TASK TO CARRY OUT
Search the entries for lines that contain the word "stroke", and report each one found.

RECORDS SHOWN
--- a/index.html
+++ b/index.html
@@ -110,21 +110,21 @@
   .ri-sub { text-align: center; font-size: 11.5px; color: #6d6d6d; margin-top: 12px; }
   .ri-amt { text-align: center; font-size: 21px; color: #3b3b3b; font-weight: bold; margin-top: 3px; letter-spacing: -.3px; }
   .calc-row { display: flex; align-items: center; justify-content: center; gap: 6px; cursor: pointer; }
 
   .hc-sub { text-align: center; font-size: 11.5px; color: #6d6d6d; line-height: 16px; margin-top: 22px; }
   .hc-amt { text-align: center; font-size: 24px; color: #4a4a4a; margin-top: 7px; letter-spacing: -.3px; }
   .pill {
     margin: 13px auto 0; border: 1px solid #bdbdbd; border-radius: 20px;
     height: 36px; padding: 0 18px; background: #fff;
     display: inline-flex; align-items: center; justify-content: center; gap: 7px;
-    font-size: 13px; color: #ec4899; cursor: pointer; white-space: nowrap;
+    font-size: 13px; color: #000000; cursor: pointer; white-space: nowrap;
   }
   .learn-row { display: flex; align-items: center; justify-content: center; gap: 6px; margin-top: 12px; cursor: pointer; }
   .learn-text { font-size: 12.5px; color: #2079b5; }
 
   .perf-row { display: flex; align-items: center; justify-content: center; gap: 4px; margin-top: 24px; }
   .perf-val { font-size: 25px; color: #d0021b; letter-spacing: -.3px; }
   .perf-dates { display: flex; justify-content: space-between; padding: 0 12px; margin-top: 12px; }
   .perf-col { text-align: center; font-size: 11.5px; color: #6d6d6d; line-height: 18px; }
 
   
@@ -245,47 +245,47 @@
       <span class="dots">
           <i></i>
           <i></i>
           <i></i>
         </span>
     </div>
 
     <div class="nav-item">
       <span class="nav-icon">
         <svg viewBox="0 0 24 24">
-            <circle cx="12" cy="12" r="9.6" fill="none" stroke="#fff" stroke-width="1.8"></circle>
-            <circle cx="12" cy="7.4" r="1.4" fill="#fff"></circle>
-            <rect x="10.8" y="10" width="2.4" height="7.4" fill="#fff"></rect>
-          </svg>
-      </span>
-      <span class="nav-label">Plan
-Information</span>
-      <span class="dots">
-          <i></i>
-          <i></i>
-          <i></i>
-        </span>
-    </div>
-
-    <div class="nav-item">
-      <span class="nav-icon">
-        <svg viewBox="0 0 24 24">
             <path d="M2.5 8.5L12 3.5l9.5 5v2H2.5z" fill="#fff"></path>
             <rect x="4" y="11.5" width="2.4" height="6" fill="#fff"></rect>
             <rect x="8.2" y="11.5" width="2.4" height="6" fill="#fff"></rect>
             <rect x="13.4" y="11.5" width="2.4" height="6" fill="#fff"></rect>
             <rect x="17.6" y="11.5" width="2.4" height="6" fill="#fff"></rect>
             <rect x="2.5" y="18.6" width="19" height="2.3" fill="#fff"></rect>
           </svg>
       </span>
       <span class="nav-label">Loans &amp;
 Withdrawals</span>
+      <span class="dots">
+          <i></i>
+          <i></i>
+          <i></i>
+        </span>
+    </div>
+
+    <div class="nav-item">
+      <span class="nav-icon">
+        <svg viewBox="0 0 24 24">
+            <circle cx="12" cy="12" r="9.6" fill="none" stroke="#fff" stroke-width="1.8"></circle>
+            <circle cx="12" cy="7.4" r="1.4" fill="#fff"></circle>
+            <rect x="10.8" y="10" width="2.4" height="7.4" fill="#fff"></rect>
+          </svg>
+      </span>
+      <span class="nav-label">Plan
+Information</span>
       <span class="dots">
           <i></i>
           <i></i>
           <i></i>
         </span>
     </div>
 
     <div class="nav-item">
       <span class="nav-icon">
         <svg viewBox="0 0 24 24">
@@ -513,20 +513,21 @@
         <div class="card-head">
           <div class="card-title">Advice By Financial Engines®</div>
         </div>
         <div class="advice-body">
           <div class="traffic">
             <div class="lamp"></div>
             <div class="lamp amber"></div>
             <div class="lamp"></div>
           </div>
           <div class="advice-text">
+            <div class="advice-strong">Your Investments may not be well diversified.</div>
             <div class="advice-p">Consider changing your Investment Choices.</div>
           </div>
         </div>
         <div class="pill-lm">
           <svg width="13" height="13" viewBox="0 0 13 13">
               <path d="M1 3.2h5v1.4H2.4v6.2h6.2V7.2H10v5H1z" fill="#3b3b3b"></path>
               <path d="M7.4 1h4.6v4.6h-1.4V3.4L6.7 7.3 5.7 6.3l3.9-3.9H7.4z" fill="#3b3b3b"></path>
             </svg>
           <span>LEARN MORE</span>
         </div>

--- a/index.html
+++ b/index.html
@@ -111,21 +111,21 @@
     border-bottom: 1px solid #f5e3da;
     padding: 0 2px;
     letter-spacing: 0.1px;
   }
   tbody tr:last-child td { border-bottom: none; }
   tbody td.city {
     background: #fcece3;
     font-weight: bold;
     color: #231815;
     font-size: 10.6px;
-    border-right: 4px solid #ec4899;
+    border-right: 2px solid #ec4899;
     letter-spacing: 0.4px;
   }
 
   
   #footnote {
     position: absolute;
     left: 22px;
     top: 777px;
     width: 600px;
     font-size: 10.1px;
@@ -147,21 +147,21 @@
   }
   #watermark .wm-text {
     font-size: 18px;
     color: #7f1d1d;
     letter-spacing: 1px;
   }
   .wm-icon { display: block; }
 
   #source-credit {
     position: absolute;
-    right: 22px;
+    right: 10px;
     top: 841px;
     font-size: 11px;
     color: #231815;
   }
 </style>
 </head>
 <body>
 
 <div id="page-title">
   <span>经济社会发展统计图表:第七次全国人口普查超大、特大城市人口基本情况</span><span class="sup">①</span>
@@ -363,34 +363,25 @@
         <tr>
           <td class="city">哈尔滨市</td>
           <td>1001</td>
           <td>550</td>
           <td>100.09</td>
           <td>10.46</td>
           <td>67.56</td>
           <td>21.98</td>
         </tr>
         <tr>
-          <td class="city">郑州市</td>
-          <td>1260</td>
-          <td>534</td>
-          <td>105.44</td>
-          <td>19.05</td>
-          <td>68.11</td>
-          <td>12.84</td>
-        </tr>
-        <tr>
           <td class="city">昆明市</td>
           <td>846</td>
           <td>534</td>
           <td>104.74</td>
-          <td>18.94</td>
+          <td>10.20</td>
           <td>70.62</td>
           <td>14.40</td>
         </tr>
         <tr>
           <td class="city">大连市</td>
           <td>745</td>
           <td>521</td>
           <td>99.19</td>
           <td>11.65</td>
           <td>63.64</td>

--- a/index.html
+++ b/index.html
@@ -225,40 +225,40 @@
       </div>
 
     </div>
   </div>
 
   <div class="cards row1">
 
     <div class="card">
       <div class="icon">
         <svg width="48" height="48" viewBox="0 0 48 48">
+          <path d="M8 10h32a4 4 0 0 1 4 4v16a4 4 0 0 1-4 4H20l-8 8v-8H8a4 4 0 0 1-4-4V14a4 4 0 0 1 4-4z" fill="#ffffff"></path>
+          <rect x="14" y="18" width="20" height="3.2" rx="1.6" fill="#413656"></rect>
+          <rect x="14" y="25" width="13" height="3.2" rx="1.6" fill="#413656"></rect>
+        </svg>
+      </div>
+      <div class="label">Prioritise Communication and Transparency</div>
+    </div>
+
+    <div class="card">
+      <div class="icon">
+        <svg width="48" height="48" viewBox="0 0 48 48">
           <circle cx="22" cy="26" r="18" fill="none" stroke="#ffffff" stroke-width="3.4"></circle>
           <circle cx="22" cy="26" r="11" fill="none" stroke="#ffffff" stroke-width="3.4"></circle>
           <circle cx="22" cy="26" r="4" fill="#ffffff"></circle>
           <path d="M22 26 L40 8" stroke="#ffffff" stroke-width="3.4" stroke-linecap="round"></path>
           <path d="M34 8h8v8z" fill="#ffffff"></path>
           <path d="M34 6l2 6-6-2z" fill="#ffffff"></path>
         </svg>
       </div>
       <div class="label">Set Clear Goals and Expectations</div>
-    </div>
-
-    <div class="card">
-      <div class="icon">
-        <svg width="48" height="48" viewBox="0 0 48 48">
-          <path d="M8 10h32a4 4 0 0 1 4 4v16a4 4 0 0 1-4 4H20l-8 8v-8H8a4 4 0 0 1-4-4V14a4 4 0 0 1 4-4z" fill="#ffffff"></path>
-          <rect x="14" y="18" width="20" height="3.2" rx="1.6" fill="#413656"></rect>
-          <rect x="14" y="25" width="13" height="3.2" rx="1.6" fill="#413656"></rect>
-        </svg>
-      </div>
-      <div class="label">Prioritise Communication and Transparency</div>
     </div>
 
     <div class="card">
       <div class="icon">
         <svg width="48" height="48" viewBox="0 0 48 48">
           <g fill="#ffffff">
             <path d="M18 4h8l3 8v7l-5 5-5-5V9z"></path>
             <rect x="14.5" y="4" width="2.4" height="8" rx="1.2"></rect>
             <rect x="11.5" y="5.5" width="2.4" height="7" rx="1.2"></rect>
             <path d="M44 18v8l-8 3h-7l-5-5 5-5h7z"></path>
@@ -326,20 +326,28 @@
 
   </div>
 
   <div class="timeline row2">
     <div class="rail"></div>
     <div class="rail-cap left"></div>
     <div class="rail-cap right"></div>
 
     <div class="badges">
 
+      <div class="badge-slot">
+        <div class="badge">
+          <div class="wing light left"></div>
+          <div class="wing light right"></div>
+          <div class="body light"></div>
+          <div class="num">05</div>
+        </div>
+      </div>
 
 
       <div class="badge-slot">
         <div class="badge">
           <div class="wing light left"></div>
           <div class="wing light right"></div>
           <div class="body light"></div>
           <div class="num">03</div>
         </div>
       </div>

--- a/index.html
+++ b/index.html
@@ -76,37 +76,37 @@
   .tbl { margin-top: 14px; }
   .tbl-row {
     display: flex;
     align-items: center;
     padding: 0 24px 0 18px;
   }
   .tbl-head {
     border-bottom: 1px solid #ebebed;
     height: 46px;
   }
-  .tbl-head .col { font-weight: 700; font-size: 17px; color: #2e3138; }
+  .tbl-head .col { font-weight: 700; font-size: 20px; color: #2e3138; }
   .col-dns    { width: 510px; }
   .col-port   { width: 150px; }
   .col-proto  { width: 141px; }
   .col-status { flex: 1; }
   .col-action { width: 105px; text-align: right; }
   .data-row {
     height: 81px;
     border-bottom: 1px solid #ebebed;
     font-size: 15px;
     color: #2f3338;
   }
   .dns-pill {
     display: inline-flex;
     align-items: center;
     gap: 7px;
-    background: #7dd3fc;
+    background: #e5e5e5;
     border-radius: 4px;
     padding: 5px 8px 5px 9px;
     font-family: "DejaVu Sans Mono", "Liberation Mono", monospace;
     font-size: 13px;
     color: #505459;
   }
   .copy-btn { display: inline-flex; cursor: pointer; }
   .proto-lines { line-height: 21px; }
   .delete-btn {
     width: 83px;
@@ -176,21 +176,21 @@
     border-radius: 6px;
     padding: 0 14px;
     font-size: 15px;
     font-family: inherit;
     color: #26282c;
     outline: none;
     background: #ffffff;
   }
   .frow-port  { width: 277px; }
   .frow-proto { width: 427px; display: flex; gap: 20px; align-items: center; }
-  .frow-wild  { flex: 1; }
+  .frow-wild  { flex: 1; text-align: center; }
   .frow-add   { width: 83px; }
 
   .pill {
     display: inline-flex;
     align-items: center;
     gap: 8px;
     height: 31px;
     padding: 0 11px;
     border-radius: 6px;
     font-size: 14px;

RESPONSE
-            <circle cx="12" cy="12" r="9.6" fill="none" stroke="#fff" stroke-width="1.8"></circle>
+            <circle cx="12" cy="12" r="9.6" fill="none" stroke="#fff" stroke-width="1.8"></circle>
           <circle cx="22" cy="26" r="18" fill="none" stroke="#ffffff" stroke-width="3.4"></circle>
           <circle cx="22" cy="26" r="11" fill="none" stroke="#ffffff" stroke-width="3.4"></circle>
           <path d="M22 26 L40 8" stroke="#ffffff" stroke-width="3.4" stroke-linecap="round"></path>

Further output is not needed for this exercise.